1. Ontstaan en loop van de gedingen

1.1. Verweerder heeft aan eiser 1 voor het jaar 2007 een aanslag (aanslagnummer [NUMMER A]) inkomstenbelasting en premie volksverzekeringen opgelegd, berekend naar een belastbaar inkomen uit werk en woning (hierna ook: box 1) van € 139.343 en een belastbaar inkomen uit sparen en beleggen (hierna ook: box 3) van € 4.090 en bij beschikking een bedrag van € 7.589 aan heffingsrente in rekening gebracht.

1.2. Verweerder heeft aan eiser 2 voor het jaar 2007 een aanslag (aanslagnummer [NUMMER B]) inkomstenbelasting en premie volksverzekeringen opgelegd, berekend naar een belastbaar inkomen uit box 1 van € 139.700 en bij beschikking een bedrag van € 7.657 aan heffingsrente in rekening gebracht.

1.3. Verweerder heeft bij afzonderlijke uitspraken op bezwaar van 2 februari 2011 de aanslagen en beschikkingen heffingsrente gehandhaafd.

1.4. Eisers hebben daartegen beroep ingesteld. Verweerder heeft op de zaken betrekking hebbende stukken overgelegd en een verweerschrift ingediend.

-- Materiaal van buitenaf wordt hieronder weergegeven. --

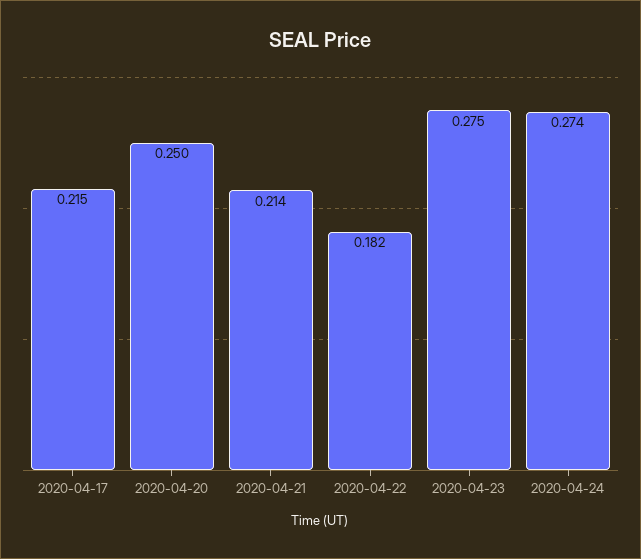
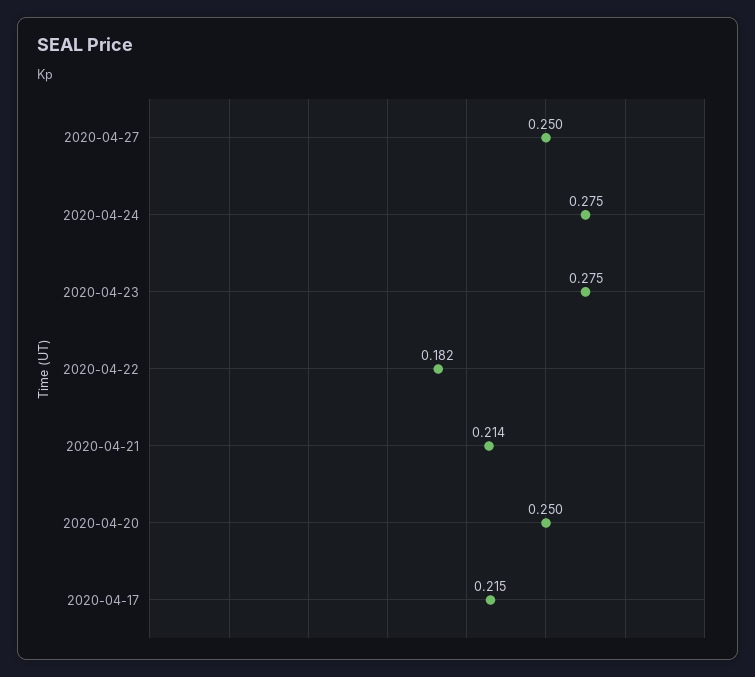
2020-04-24: 0.274 -> 0.275
2020-04-27: none -> 0.25

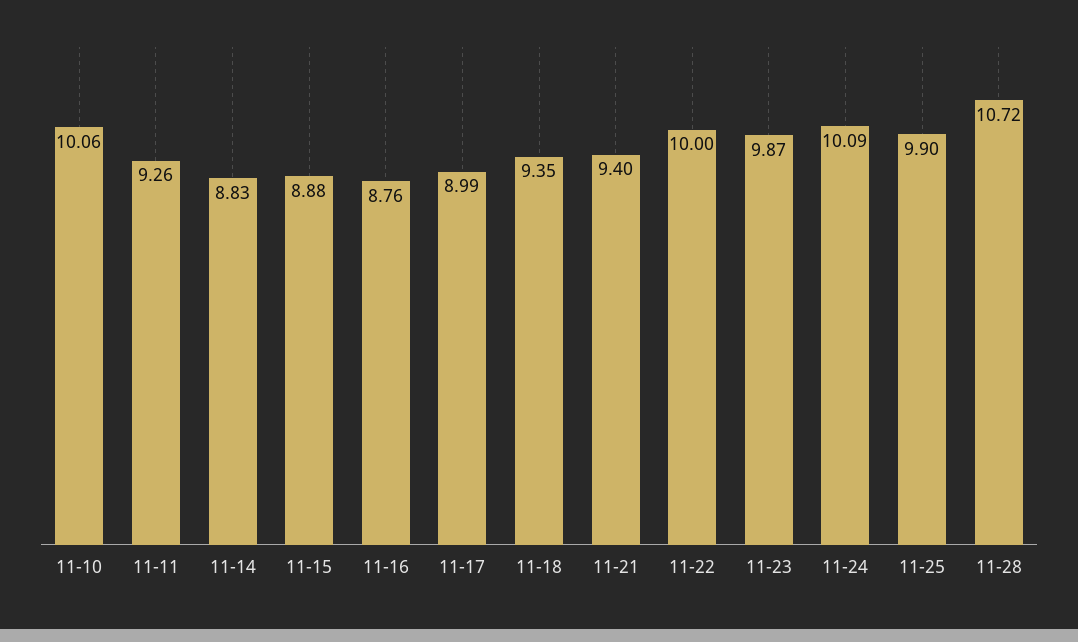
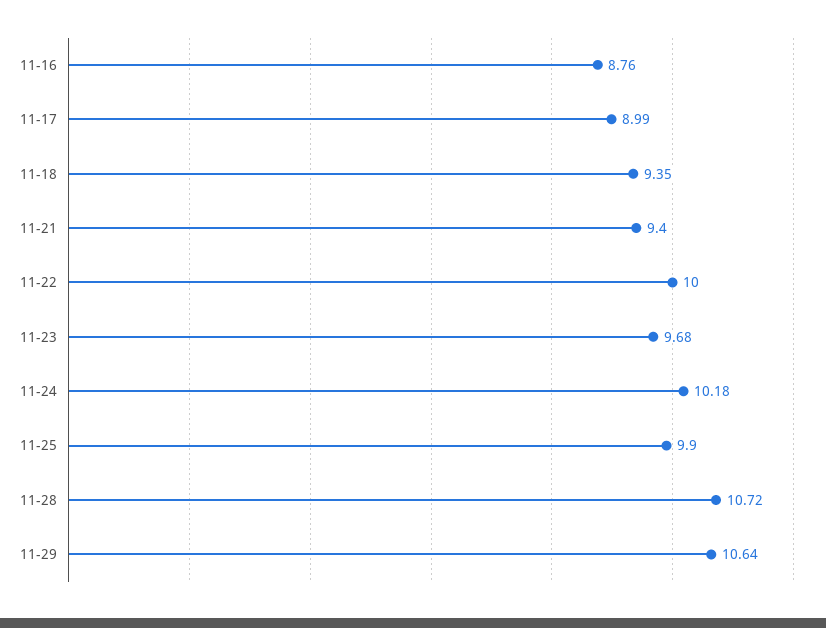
11-10: 10.06 -> none
11-11: 9.26 -> none
11-14: 8.83 -> none
11-15: 8.88 -> none
11-23: 9.87 -> 9.68
11-24: 10.09 -> 10.18
11-29: none -> 10.64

1.5. Het onderzoek ter zitting heeft plaatsgevonden op 7 september 2011. Eisers zijn daar in persoon verschenen, bijgestaan door hun gemachtigde. Namens verweerder is verschenen C. Langendijk.

2. Tussen partijen vaststaande feiten

2.1. De vennoten eiser 1, eiser 2 en [A] (zoon van eiser 1) oefenen een tuindersbedrijf uit onder de naam Firma [BEDRIJF A] (hierna de Firma).

2.2. Eisers bezitten 14.64.40 ha grond in de vorm van buitenvennootschappelijk bedrijfsvermogen en hebben deze in 2007 verkocht aan ‘[BEDRIJF B] B.V.’ (hierna: [BEDRIJF B]) voor een prijs van € 1.950.840. In de prijs is begrepen een bedrag van € 340.000 voor glasopstanden, een en ander aldus geformuleerd in de verkoopovereenkomst van 7 april 2007:

“ De totale koopprijs van het verkochte bedraagt:

Gronden € 11,- per m2, derhalve 146.440 x € 11,-- = € 1.610.840

Glasopstanden € 340.000

Totale koopprijs € 1.950.840

(…)”

2.3. In artikel 5 lid 2 van de verkoopovereenkomst staat:

“ (…) Verkoper verkrijgt het gebruik om niet van het gedeelte wat niet eerder benodigd zal zijn dan ca. medio 2008 zijnde de glasopstanden en mogelijk voor de gronden die alsdan nog niet in ontwikkeling komen ten behoeve van het glastuinbouw gebied. Voorts krijgt de verkoper de mogelijkheid om vóór de datum van definitieve levering zijn glasopstanden mee te nemen naar een andere locatie, alsdan dienen de gronden schoon en ontruimd opgeleverd te worden. (…)”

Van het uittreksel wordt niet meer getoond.